Acknowledges that greater commitment by member States is needed to address these challenges, and urges them to take measures to the maximum of their available resources, stressing that services should integrate a human rights perspective and comply with international human rights norms
Recommends that States follow the leadership of the WHO and implement its Mental Health Action Plan 2013-2020
In its conclusion, the resolution calls for a report to be prepared by the UN High Commissioner for Human Rights regarding the integration of human rights into mental health care. The report is expected to identify and make recommendations on existing challenges and emerging good practices, and is to be presented to the Human Rights Council at its 34th session in March 2017.
What can we do?
The request for the report encourages the High Commissioner to “liaise with and seek the views of Member States and all other relevant stakeholders,” including UN bodies, agencies, programmes, human rights institutions, and civil society. As innovators actively working to change mental health care for the better across the world, Fracarita International looks forward to continued work with Member States and NGO’s showcasing our practices, challenges, and impact. Together we can demonstrate that a human rights approach to mental health services is possible and can bring huge benefits to society.

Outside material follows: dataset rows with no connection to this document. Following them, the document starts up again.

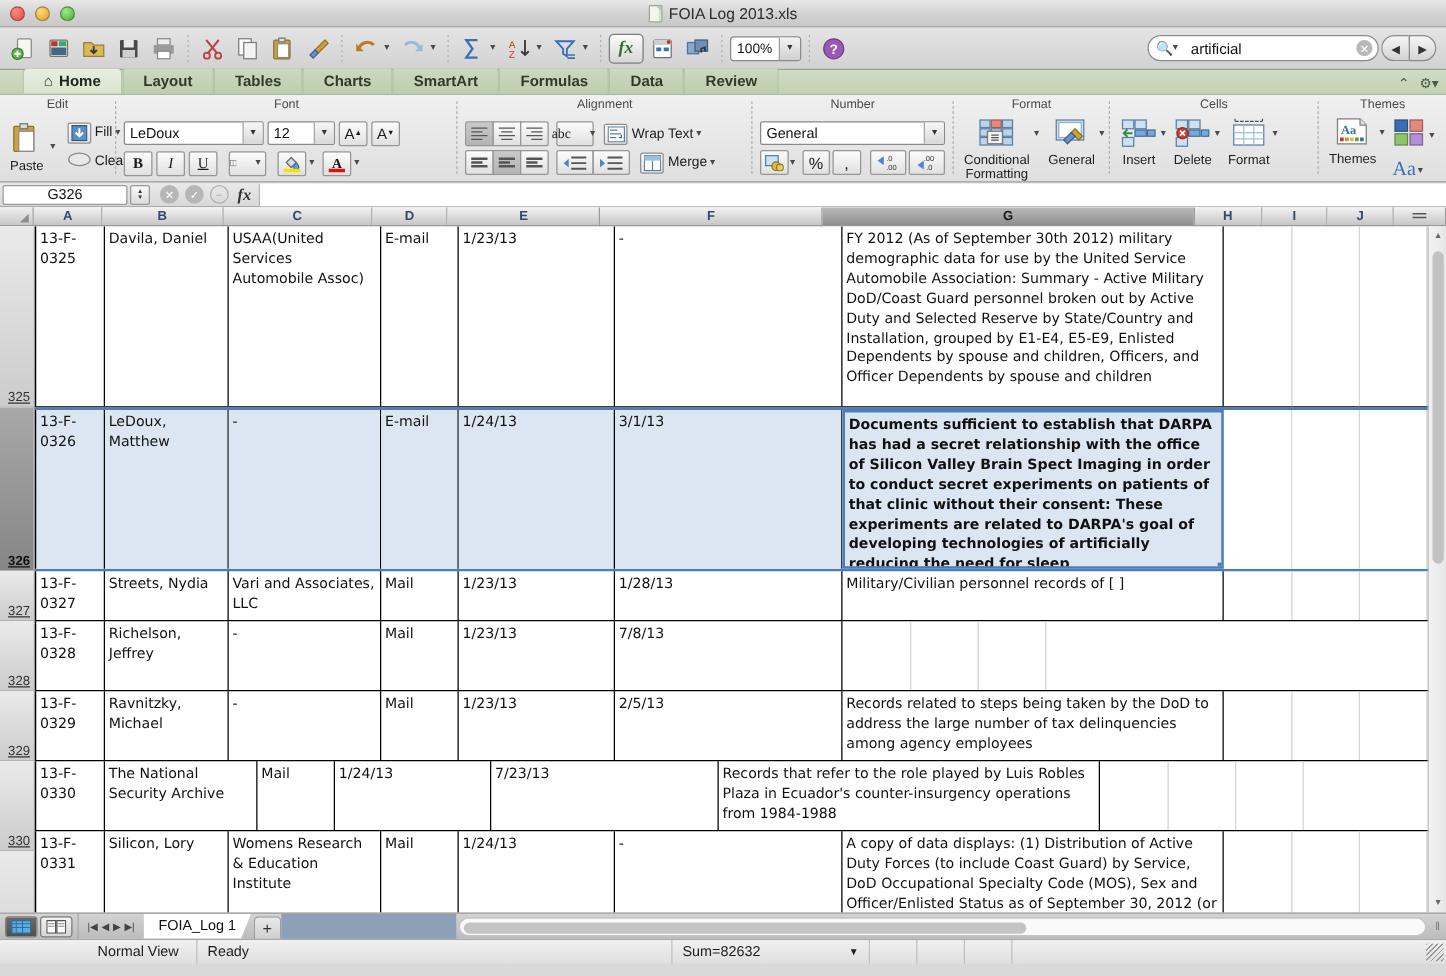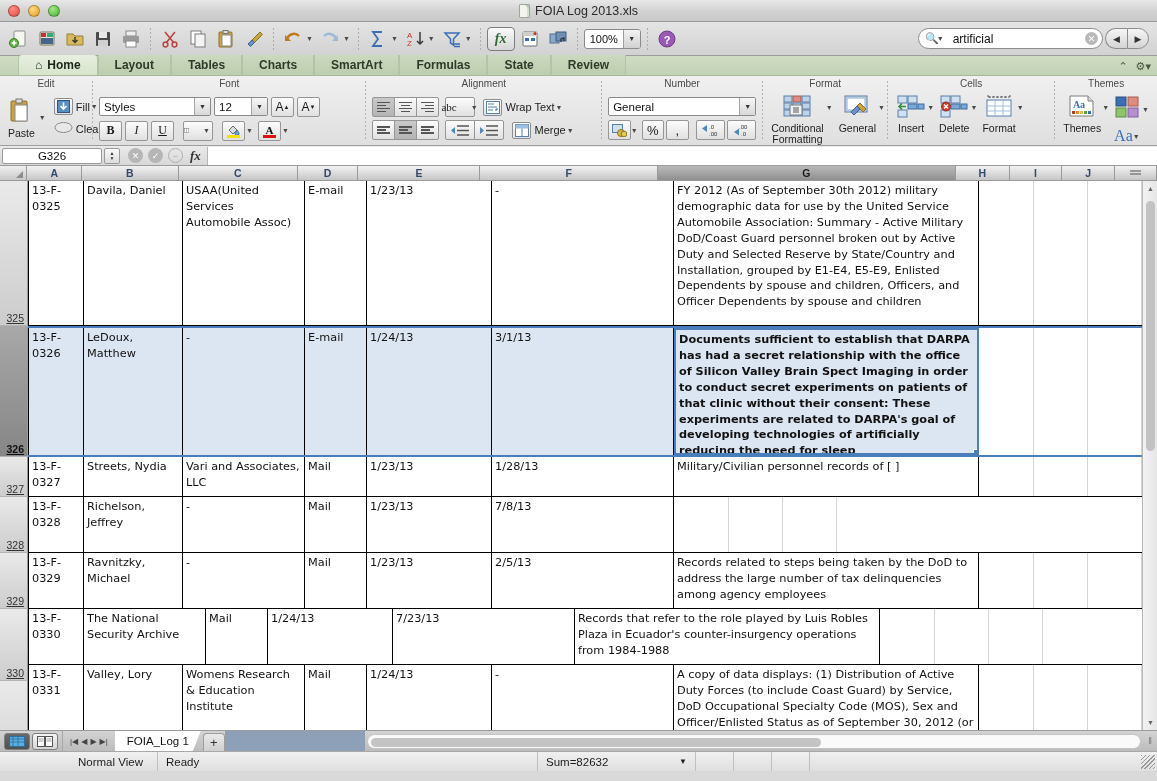--- a/index.html
+++ b/index.html
@@ -471,21 +471,21 @@
   <div class="rtab">
       <span>Charts</span>
     </div>
   <div class="rtab">
       <span>SmartArt</span>
     </div>
   <div class="rtab">
       <span>Formulas</span>
     </div>
   <div class="rtab">
-      <span>State</span>
+      <span>Data</span>
     </div>
   <div class="rtab">
       <span>Review</span>
     </div>
   <div class="tabbar-right">
     <span>⌃</span>
     <span>⚙▾</span>
   </div>
 </div>
 
@@ -528,21 +528,21 @@
       </div>
     </div>
   </div>
   <div class="rsep"></div>
 
   <div class="rgrp" style="width:274px">
     <div class="rgrp-title">Font</div>
     <div class="rgrp-body" style="flex-direction:column;align-items:stretch;justify-content:center;gap:4px;padding-top:2px">
       <div style="display:flex;gap:3px;align-items:center">
         <div class="fld" style="width:112px">
-          <span class="fv">Styles</span>
+          <span class="fv">LeDoux</span>
           <span class="fdrop">▼</span>
         </div>
         <div class="fld" style="width:54px">
           <span class="fv">12</span>
           <span class="fdrop">▼</span>
         </div>
         <div class="sqbtn">A<span style="font-size:6px">▲</span></div>
         <div class="sqbtn">A<span style="font-size:6px">▼</span></div>
       </div>
       <div style="display:flex;gap:3px;align-items:center">
@@ -958,21 +958,21 @@
         <div class="cell" style="width:125px">1/24/13</div>
         <div class="cell" style="width:182px">7/23/13</div>
         <div class="cell" style="width:305px">Records that refer to the role played by Luis Robles Plaza in Ecuador's counter-insurgency operations from 1984-1988</div>
         <div class="cell" style="width:55px;border-right:1px solid #d4d4d4"></div>
         <div class="cell" style="width:54px;border-right:1px solid #d4d4d4"></div>
         <div class="cell" style="width:54px;border-right:1px solid #d4d4d4"></div>
       </div>
 
       <div class="row" style="height:112px">
         <div class="cell first" style="width:56px">13-F-0331</div>
-        <div class="cell" style="width:99px">Valley, Lory</div>
+        <div class="cell" style="width:99px">Silicon, Lory</div>
         <div class="cell" style="width:122px">Womens Research &amp; Education Institute</div>
         <div class="cell" style="width:62px">Mail</div>
         <div class="cell" style="width:125px">1/24/13</div>
         <div class="cell" style="width:182px">-</div>
         <div class="cell" style="width:305px">A copy of data displays: (1) Distribution of Active Duty Forces (to include Coast Guard) by Service, DoD Occupational Specialty Code (MOS), Sex and Officer/Enlisted Status as of September 30, 2012 (or most recently available data; and (2) Also, Distribution of Selected Reserve and National Guard Forces (to include Coast Guard</div>
         <div class="cell" style="width:55px;border-right:1px solid #d4d4d4"></div>
         <div class="cell" style="width:54px;border-right:1px solid #d4d4d4"></div>
         <div class="cell" style="width:54px;border-right:1px solid #d4d4d4"></div>
       </div>
     </div>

The resolution highlights:
that “persons with mental health conditions or psychosocial disabilities, in particular persons using mental health services, may be subject to, inter alia, widespread discrimination, stigma, prejudice, violence, social exclusion and segregation, unlawful or arbitrary institutionalization, over-medicalization and treatment practices that fail to respect their autonomy, will and preferences” and
“the need for States to take active steps to fully integrate a human rights perspective into mental health and community services, particularly with a view to eliminating all forms of violence and discrimination within that context, and to promote the right of everyone to full inclusion and effective participation in society”
This resolution provides additional impetus to address human rights in mental health and also signals a commitment by countries to achieve this.
In the next weeks the WHO is taking concrete actions through its QualityRights initiative, along with information and suggestions about how we can join our efforts to improve quality of care and respect for human rights in our mental health services around the world.